Nord-Kivu : Le militaire tué à Butembo « a été décapité par les Maï-Maï Baraka » (Armée)

L’armée congolaise a réagi, la soirée de lundi 21 novembre, sur le cas de meurtre d’un soldat des FARDC (Forces Armées de la République Démocratique du Congo) dont le corps amputé de la tête a été retrouvé la matinée de ce même lundi à Furu, sortie nord de la ville de Butembo (Nord-Kivu). Le capitaine Anthony Mwalushayi, porte-parole de l’armée congolaise dans le secteur opérationnel Sokola 1 précise que les auteurs de ce forfait sont des miliciens Maï-Maï.

À l’en croire, l’élément sauvagement tué était commis à la garde de la société « Énergie du Kivu », (ENK).
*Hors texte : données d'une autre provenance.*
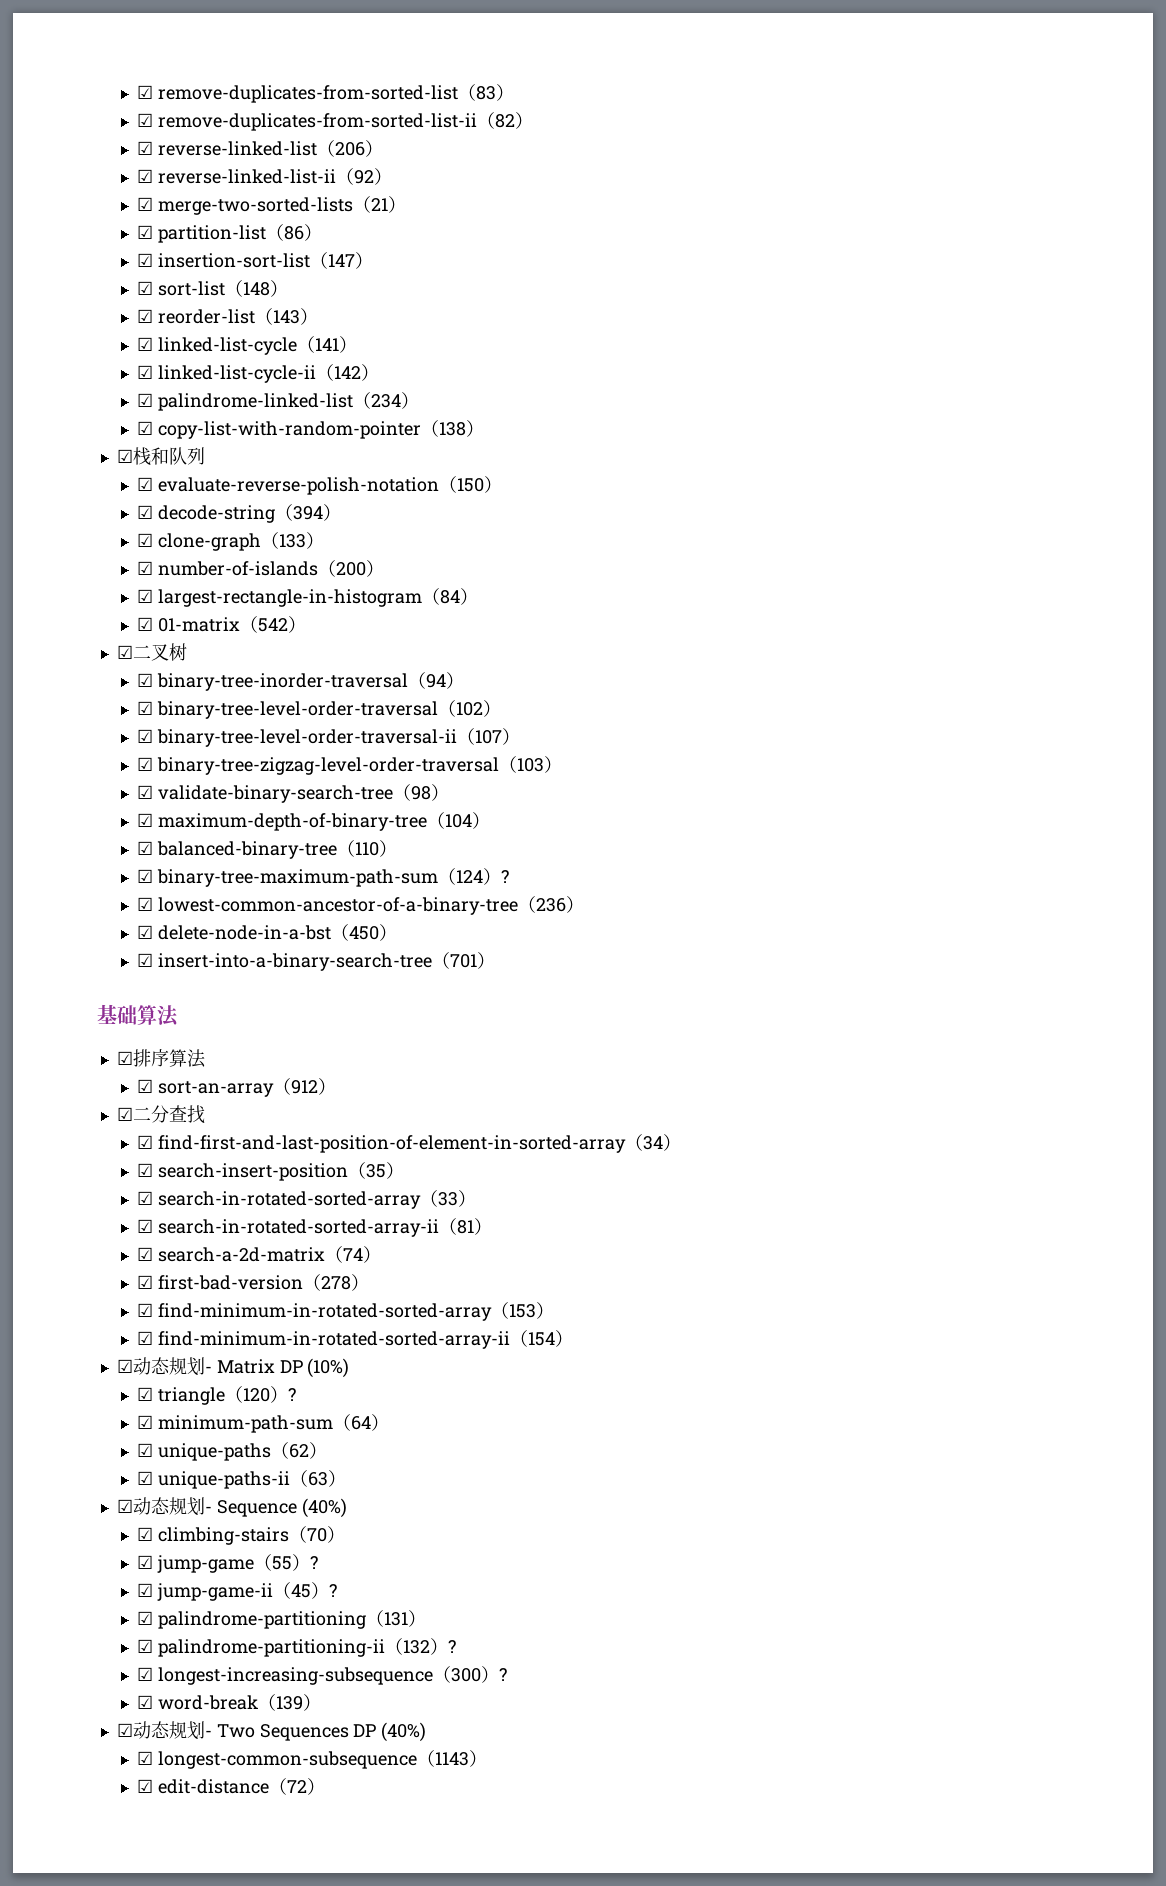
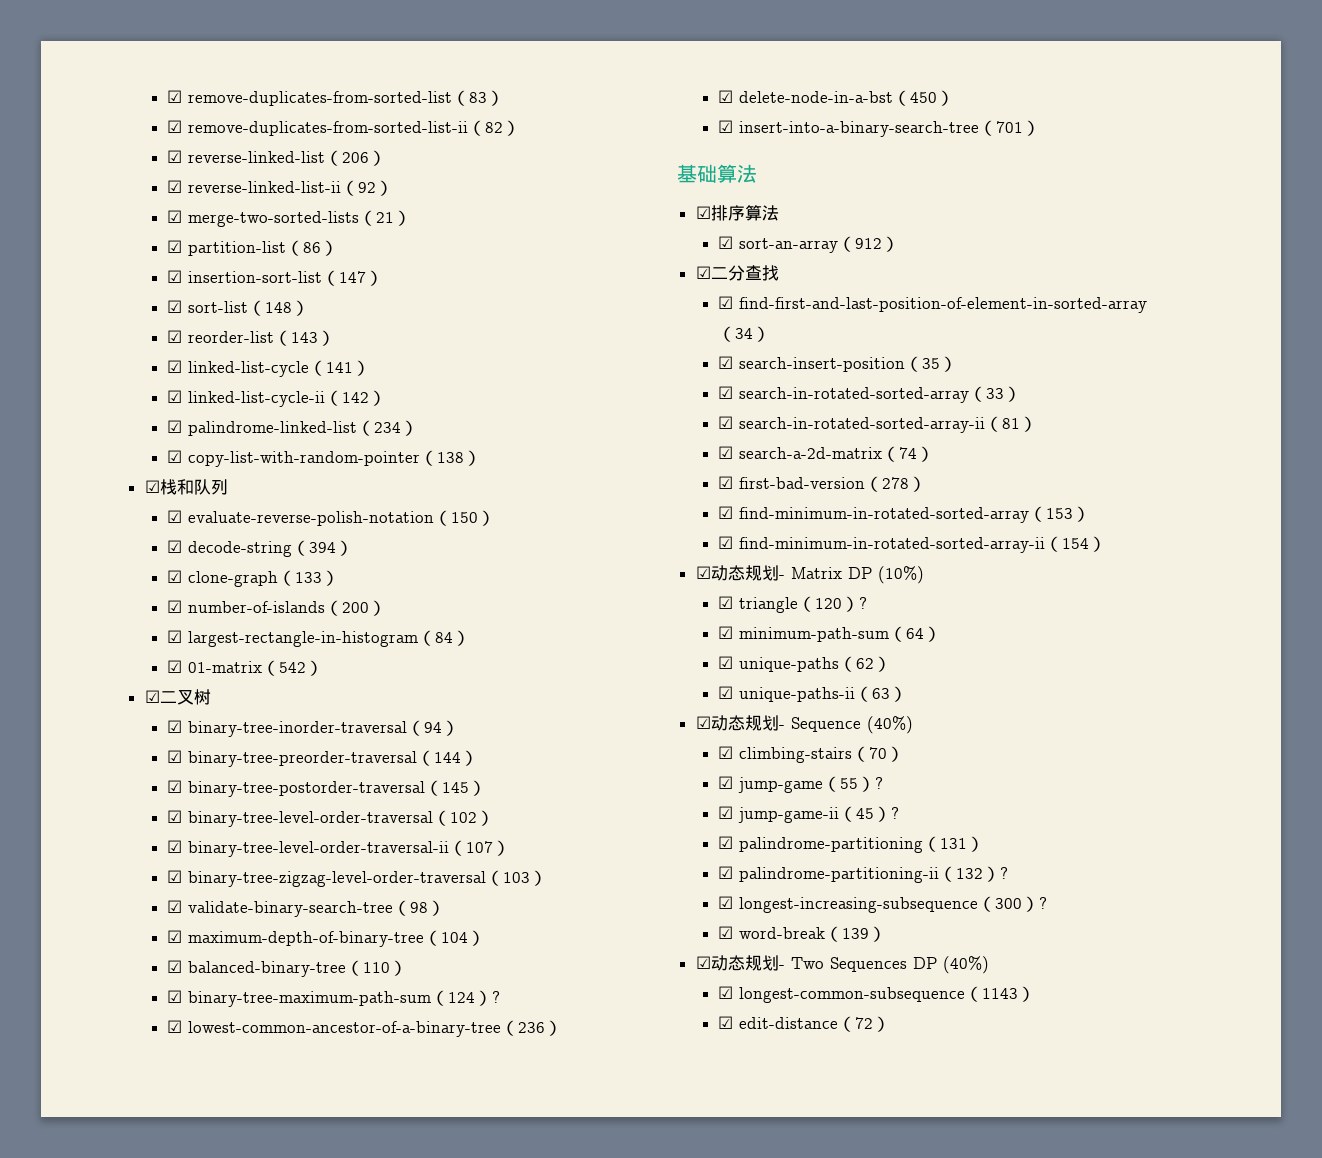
(465, 680) none -> [167,750,479,767] [167,780,487,797] // ☑ binary-tree-preorder-traversal（144） // ☑ binary-tree-postorder-traversal（145）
Il cite les combattants Maï-Maï de la faction « Baraka » d’être auteurs de cet acte.

« Il faut savoir que c’était au milieu de la nuit où l’un de nos soldats qui assurait la protection de l’installation de l’ENK qui est une société qui nous fournit du courant non seulement dans la ville de Butembo mais aussi dans la ville de Beni. Ce soldat a été décapité par des Maï-Maï qui se réclament du mouvement Baraka. Nous avons eu la nouvelle le matin et tout le monde a été surpris de voir ce comportement et voilà pourquoi nous sommes dans la ville de Butembo », a-t-il expliqué.


Cet officier des FARDC précise par ailleurs que les coups de feu entendus dans la ville de Butembo la nuit du dimanche ainsi que la matinée de lundi étaient consécutifs à cette situation. Le capitaine Anthony Mwalushayi rapporte que ce énième cas d’attaque contre les militaires est une preuve que « la ville est infiltrée ».

Pendant ce temps, la coordination urbaine de la société civile de Butembo condamne ce nouveau cas de meurtre d’un militaire régulier. Les forces vives exigent aux combattants Maï-Maï de cesser toute attaque contre les Forces armées de la République Démocratique du Congo.

« Face à cette situation, la coordination urbaine de la société civile de Butembo condamne les actes de barbarie commis par les combattants Maï-Maï et réitère à ces derniers d’éviter à s’attaquer à notre armée FARDC, car notre ennemi commun c’est l’ADF et ses collaborateurs et nous n’avons qu’une seule armée avec laquelle nous devons collaborer », a-t-il déclaré.

Depuis plusieurs semaines, les positions des FARDC situées dans les périphéries de la ville de Butembo, précisément dans la partie nord, font face aux attaques des hommes armés. Cette situation est à la base d’un climat de psychose permanente dans le chef de la population de cette partie de la ville.